Pasal 20
BAB 4 — PENATAAN AREAL KERJA IUPHHK-HTR
(1) Revisi RKUPHHK-HTR dan RKTUPHHK-HTR dilakukan berdasarkan: a. perubahan luas areal kerja; b. perubahan daur dan/atau jenis tanaman; c. perubahan kondisi fisik sumber daya hutan yang disebabkan oleh faktor manusia, faktor alam, pengembangan usaha pemanfaatan kawasan, usaha pemanfaatan jasa lingkungan dan ekowisata, usaha pemanfaatan hasil hutan bukan kayu dan/atau penggunaan kawasan oleh sektor lain sesuai dengan ketentuan peraturan perundang-undangan; d. hasil penilaian Nilai Konservasi Tinggi (NKT), perubahan deliniasi, dan/atau pengembangan sarana prasarana; e. perubahan sistem dan teknik silvikultur dan pengembangan usaha, terdiri atas bio-energi, kegiatan agroforestri, dan/atau jasa lingkungan; f. rencana perlindungan dan pengelolaan Ekosistem Gambut; g. peta fungsi Ekosistem Gambut; dan/atau h. perubahan lain yang dapat dipertanggungjawabkan. (2) Pemegang IUPHHK-HTR mengajukan usulan revisi: a.

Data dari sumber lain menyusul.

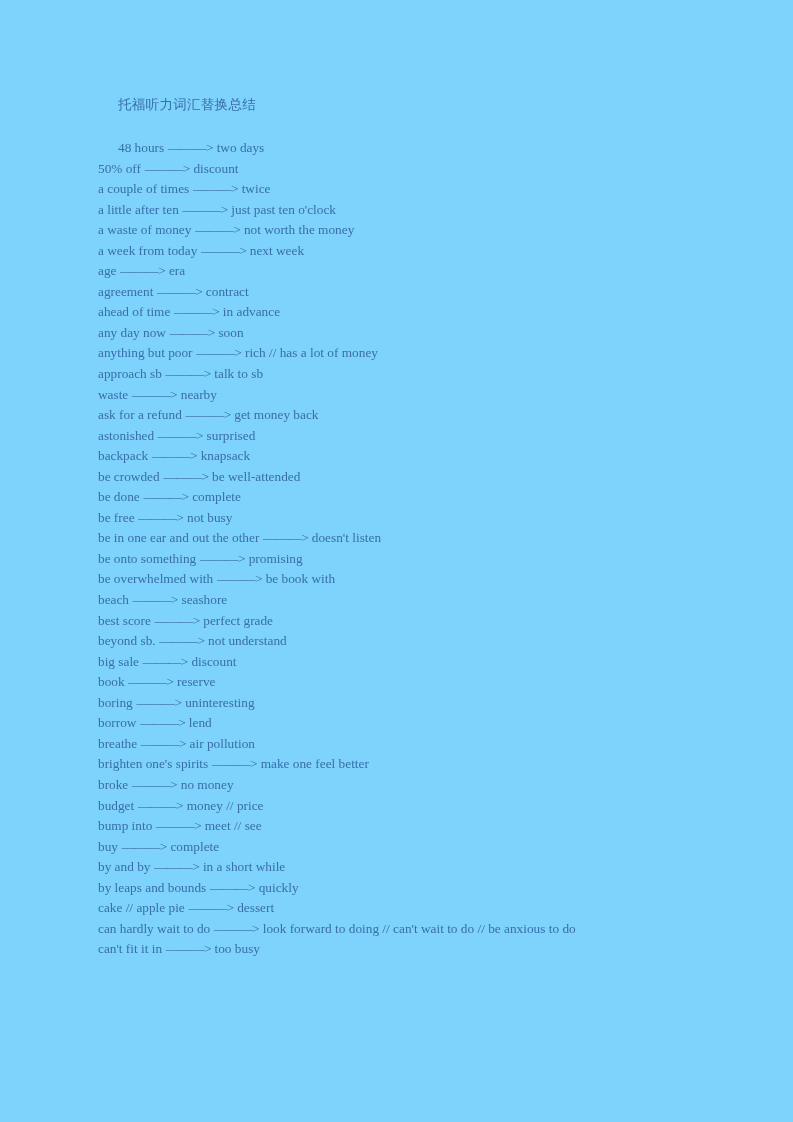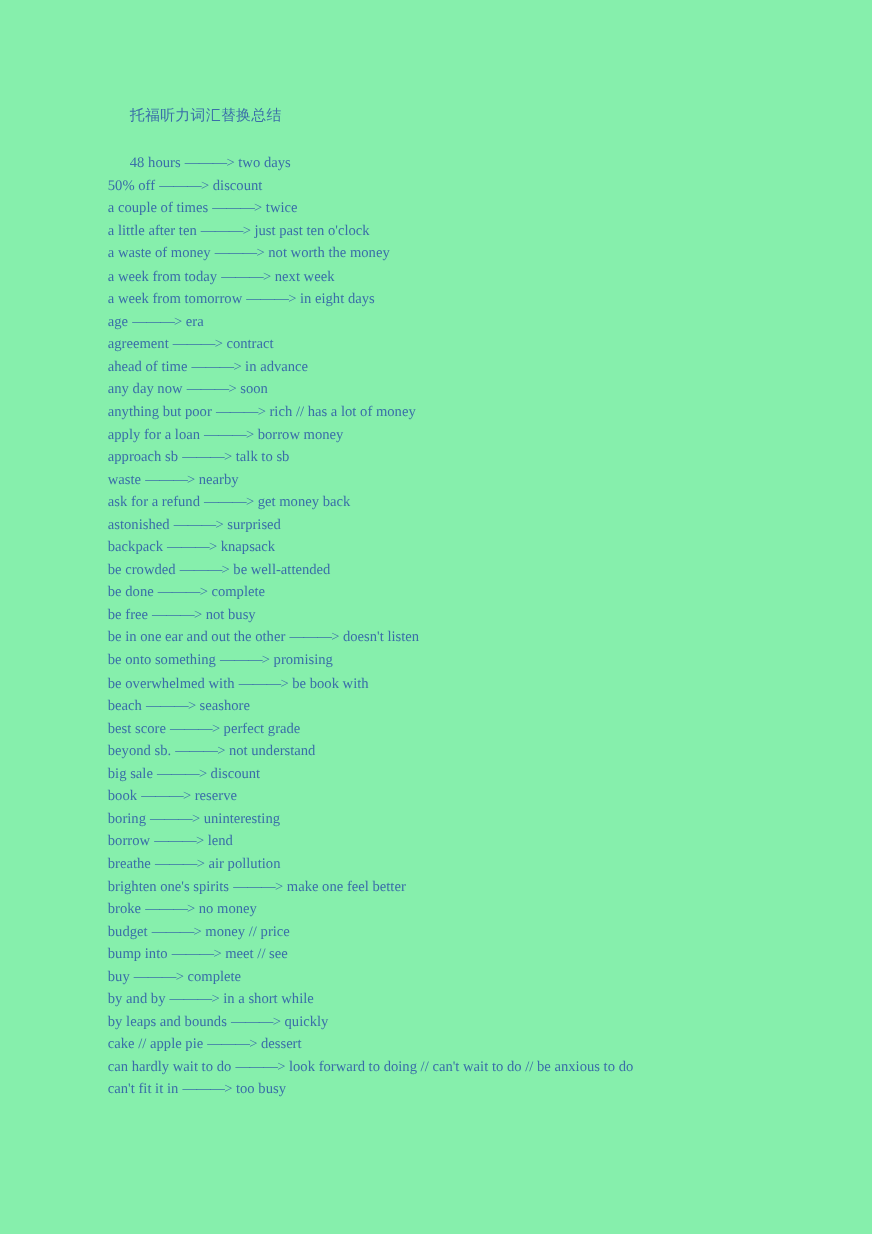--- a/index.html
+++ b/index.html
@@ -14,21 +14,21 @@
     overflow: hidden;
     font-family: "Liberation Serif", "DejaVu Serif", serif;
   }
 
   .page {
     position: absolute;
     left: 0;
     top: 0;
     width: 793px;
     height: 1122px;
-    background: #86efac;
+    background: #7dd3fc;
   }
 
   .doc-title {
     position: absolute;
     left: 118px;
     top: 96px;
     font-family: "Liberation Sans", "DejaVu Sans", sans-serif;
     font-size: 13.5px;
     line-height: 18px;
     color: #3a6ea8;
@@ -77,27 +77,25 @@
 
   <div class="doc-title">托福听力词汇替换总结</div>
 
   <ul class="entry-list">
       <li class="entry first-entry"><span class="src">48 hours</span><span class="arrow"> ———&gt; </span><span class="dst">two days</span></li>
       <li class="entry"><span class="src">50% off</span><span class="arrow"> ———&gt; </span><span class="dst">discount</span></li>
       <li class="entry"><span class="src">a couple of times</span><span class="arrow"> ———&gt; </span><span class="dst">twice</span></li>
       <li class="entry"><span class="src">a little after ten</span><span class="arrow"> ———&gt; </span><span class="dst">just past ten o'clock</span></li>
       <li class="entry"><span class="src">a waste of money</span><span class="arrow"> ———&gt; </span><span class="dst">not worth the money</span></li>
       <li class="entry"><span class="src">a week from today</span><span class="arrow"> ———&gt; </span><span class="dst">next week</span></li>
-      <li class="entry"><span class="src">a week from tomorrow</span><span class="arrow"> ———&gt; </span><span class="dst">in eight days</span></li>
       <li class="entry"><span class="src">age</span><span class="arrow"> ———&gt; </span><span class="dst">era</span></li>
       <li class="entry"><span class="src">agreement</span><span class="arrow"> ———&gt; </span><span class="dst">contract</span></li>
       <li class="entry"><span class="src">ahead of time</span><span class="arrow"> ———&gt; </span><span class="dst">in advance</span></li>
       <li class="entry"><span class="src">any day now</span><span class="arrow"> ———&gt; </span><span class="dst">soon</span></li>
       <li class="entry"><span class="src">anything but poor</span><span class="arrow"> ———&gt; </span><span class="dst">rich // has a lot of money</span></li>
-      <li class="entry"><span class="src">apply for a loan</span><span class="arrow"> ———&gt; </span><span class="dst">borrow money</span></li>
       <li class="entry"><span class="src">approach sb</span><span class="arrow"> ———&gt; </span><span class="dst">talk to sb</span></li>
       <li class="entry"><span class="src">waste</span><span class="arrow"> ———&gt; </span><span class="dst">nearby</span></li>
       <li class="entry"><span class="src">ask for a refund</span><span class="arrow"> ———&gt; </span><span class="dst">get money back</span></li>
       <li class="entry"><span class="src">astonished</span><span class="arrow"> ———&gt; </span><span class="dst">surprised</span></li>
       <li class="entry"><span class="src">backpack</span><span class="arrow"> ———&gt; </span><span class="dst">knapsack</span></li>
       <li class="entry"><span class="src">be crowded</span><span class="arrow"> ———&gt; </span><span class="dst">be well-attended</span></li>
       <li class="entry"><span class="src">be done</span><span class="arrow"> ———&gt; </span><span class="dst">complete</span></li>
       <li class="entry"><span class="src">be free</span><span class="arrow"> ———&gt; </span><span class="dst">not busy</span></li>
       <li class="entry"><span class="src">be in one ear and out the other</span><span class="arrow"> ———&gt; </span><span class="dst">doesn't listen</span></li>
       <li class="entry"><span class="src">be onto something</span><span class="arrow"> ———&gt; </span><span class="dst">promising</span></li>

RKUPHHK-HTR kepada Kepala UPT; dan b. RKTUPHHK-HTR kepada Kepala Dinas atau Kepala KPH dalam hal Kepala Dinas telah melimpahkan kewenangannya. (3) Revisi RKUPHHK-HTR dan RKTUPHHK-HTR tidak mengubah jangka waktu RKUPHHK-HTR dan RKTUPHHK-HTR sebelumnya.